By default, rows are sorted locally on each AMP by the hash code of the primary index column set. To sort by a single column of your choice, use the optional ORDER BY clause in the join index definition. With the ORDER BY clause, you can sort by raw data values rather than the default sort on the hash codes for the values.

Sorting a join index NUSI by data values, as opposed to hash codes, is especially useful for range queries that involve the sort key (see “Guidelines for Choosing Between a Partitioned Join Index and a Value‑Ordered NUSI For Covering Range Queries With a Join Index” on page 353 for a comparison of value‑ordered NUSIs versus SLPPIs for join index range query support).

Value‑ordered NUSI storage provides better performance for queries that specify selection constraints on the value ordering column. NUSI value ordering is limited to a single four-byte numeric or DATE column.

For example, suppose a common task is to look up sales information by sales date. You can create a join index on the sales table and order it by sales date. The benefit is that queries that request sales by sales date only need to access those data blocks that contain the value or range of values that the queries specify.

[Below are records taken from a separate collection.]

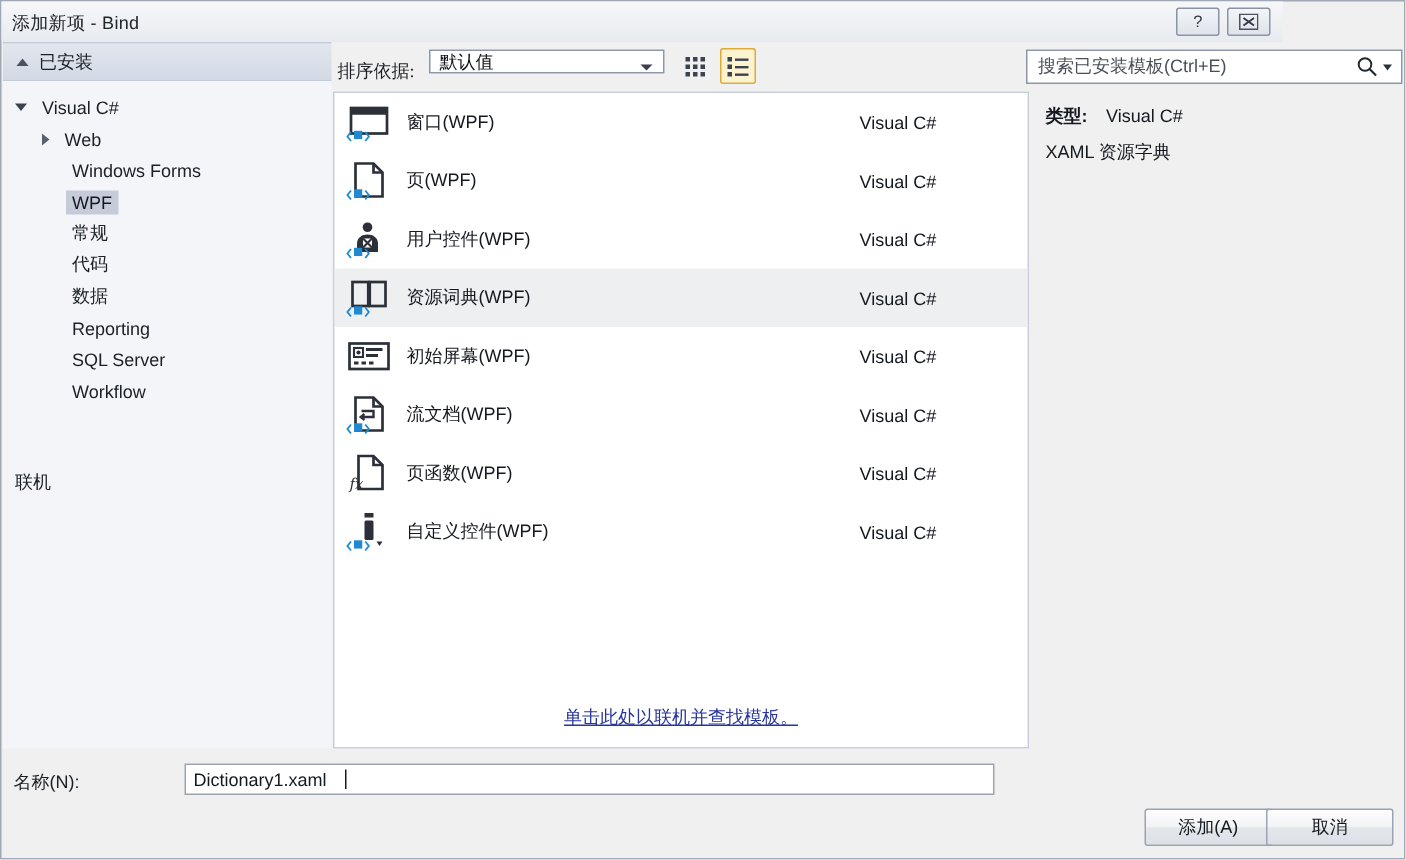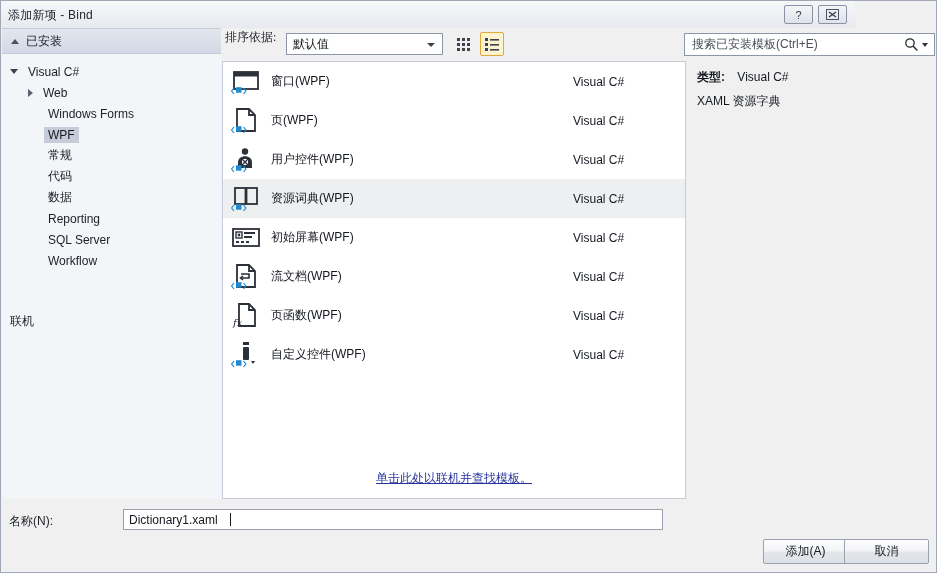--- a/index.html
+++ b/index.html
@@ -101,7 +101,7 @@
     position: absolute; left: 221px; top: 28px; width: 714px; height: 32px;
   }
   #sort-label {
-    position: absolute; left: 3px; top: 0;
+    position: absolute; left: 3px; top: 10px;
     font-size: 12px; color: #1b1f26; font-family: Liberation Serif, serif;
   }
   #sort-select {

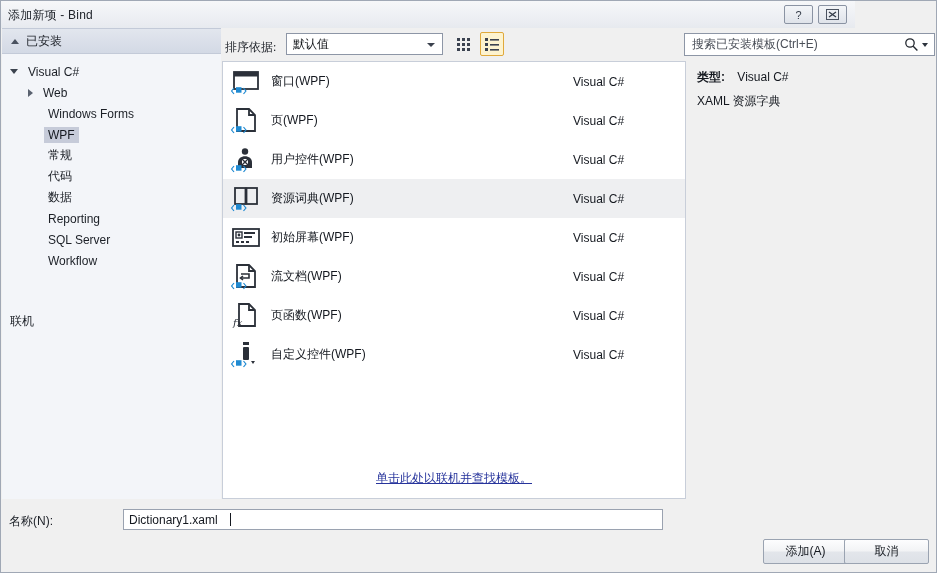--- a/index.html
+++ b/index.html
@@ -105,7 +105,7 @@
     font-size: 12px; color: #1b1f26; font-family: Liberation Serif, serif;
   }
   #sort-select {
-    position: absolute; left: 64px; top: 4px; width: 157px; height: 22px;
+    position: absolute; left: 64px; top: 4px; width: 157px; height: 16px;
     background: #ffffff;
     border: 1px solid #8d96a6;
     display: flex; align-items: center;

In the following example, the join index rows are hash‑distributed across AMPs using c_name as the non‑unique primary index and are value-ordered on each AMP using c_custkey as the sort key:

    CREATE JOIN INDEX ord_cust_idx AS
    SELECT (o_custkey, c_name), (o_status, o_date, o_comment)
    FROM Orders 
    LEFT JOIN Customer ON o_custkey = c_custkey
    ORDER BY o_custkey
    PRIMARY INDEX (c_name);

If the join index you are creating is not row compressed, then you can define a PPI for it by specifying one or more partitioning expressions, which also optimizes the access to the index for range queries on the partitioning column set (see “Partitioned Tables and Join Indexes” on page 343).